◆ Recorded data:
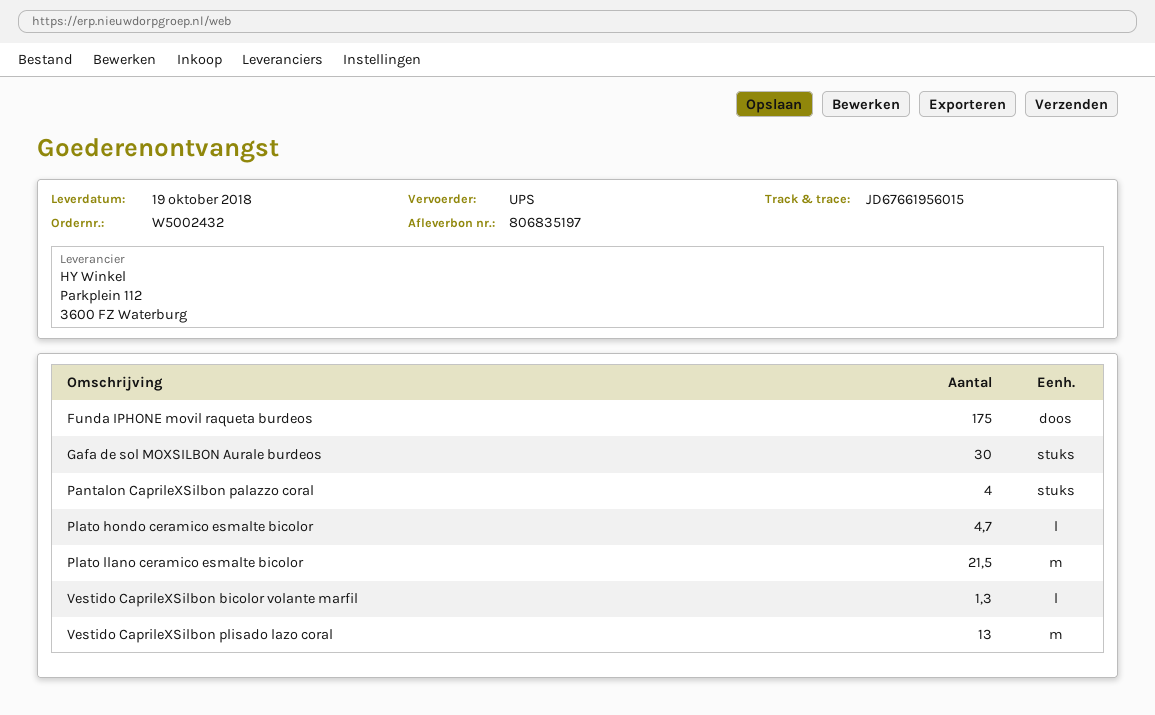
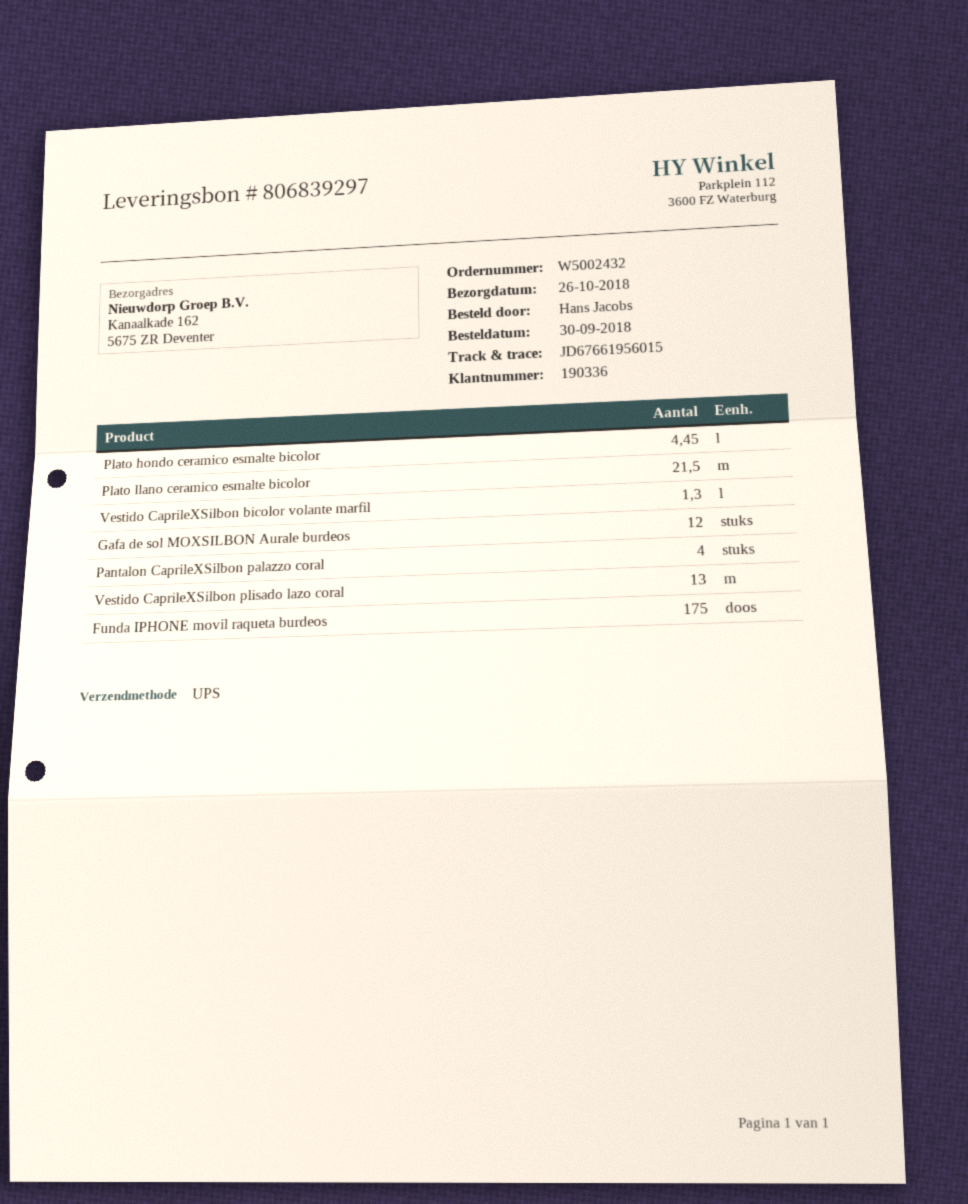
delivery note number: 806835197 -> 806839297
delivery date: 2018-10-19 -> 2018-10-26
Gafa de sol MOXSILBON Aurale burdeos: 30 -> 12
Plato hondo ceramico esmalte bicolor: 4.7 -> 4.45

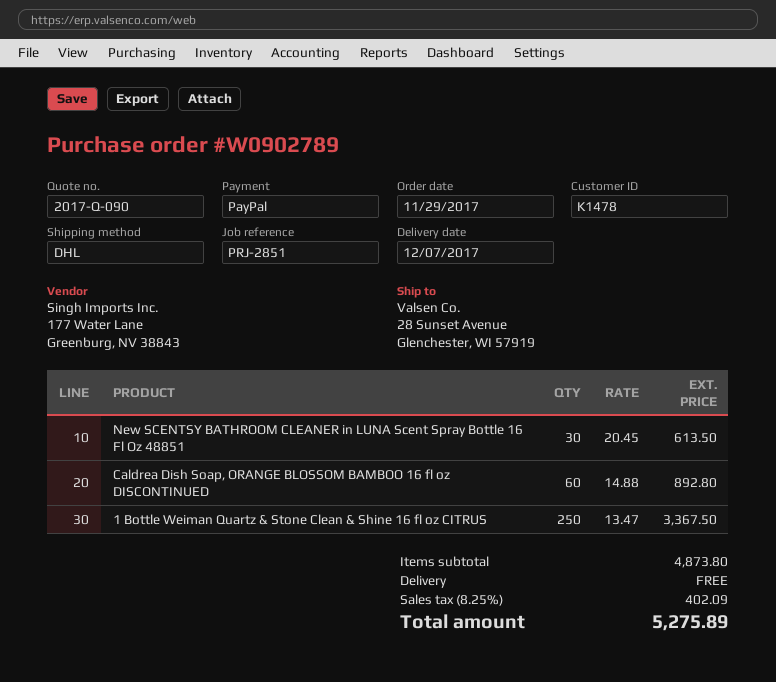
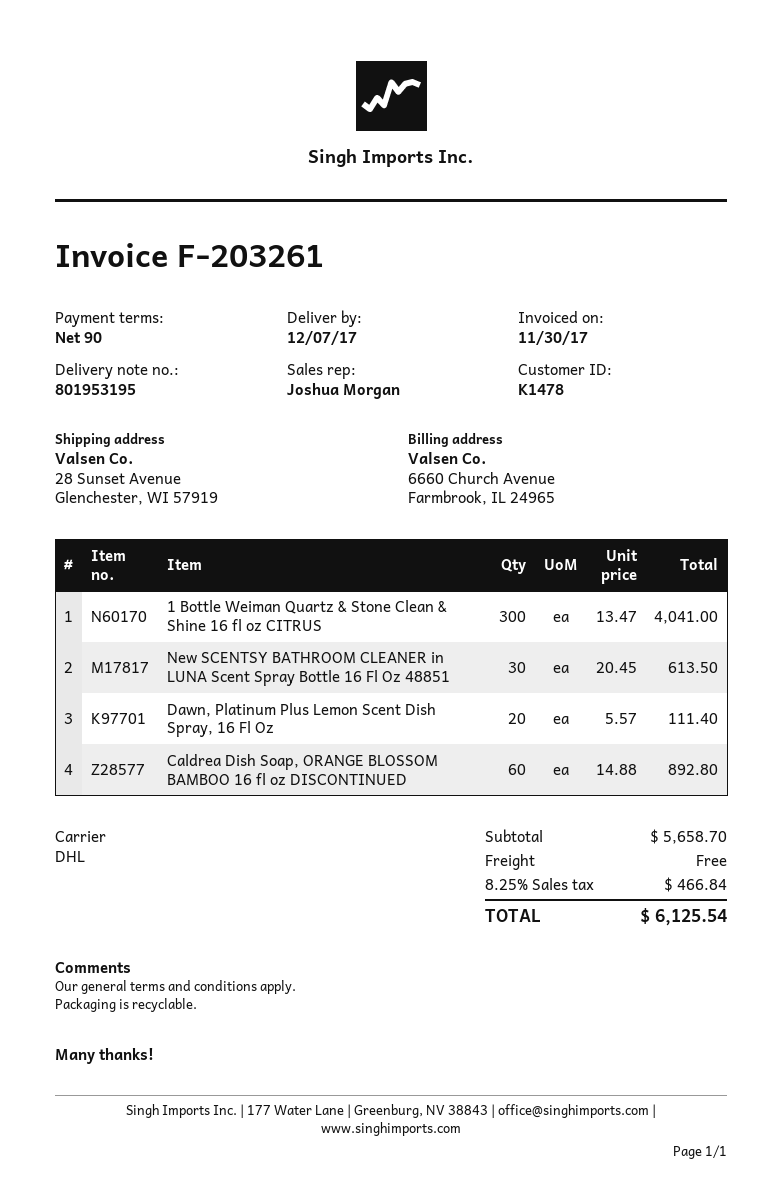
1 Bottle Weiman Quartz & Stone Clean & Shine 16 fl oz CITRUS: 250 x 13.47 = 3367.50 -> 300 x 13.47 = 4041.00
Dawn, Platinum Plus Lemon Scent Dish Spray, 16 Fl Oz: none -> 20 x 5.57 = 111.40
subtotal: 4873.80 -> 5658.70
tax: 8.25% = 402.09 -> 8.25% = 466.84
total: 5275.89 -> 6125.54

◆ To do: Isolate each line of the listing above that includes "delivery". Copy it.

◆ Expected answer:
delivery note number: 806835197 -> 806839297
delivery date: 2018-10-19 -> 2018-10-26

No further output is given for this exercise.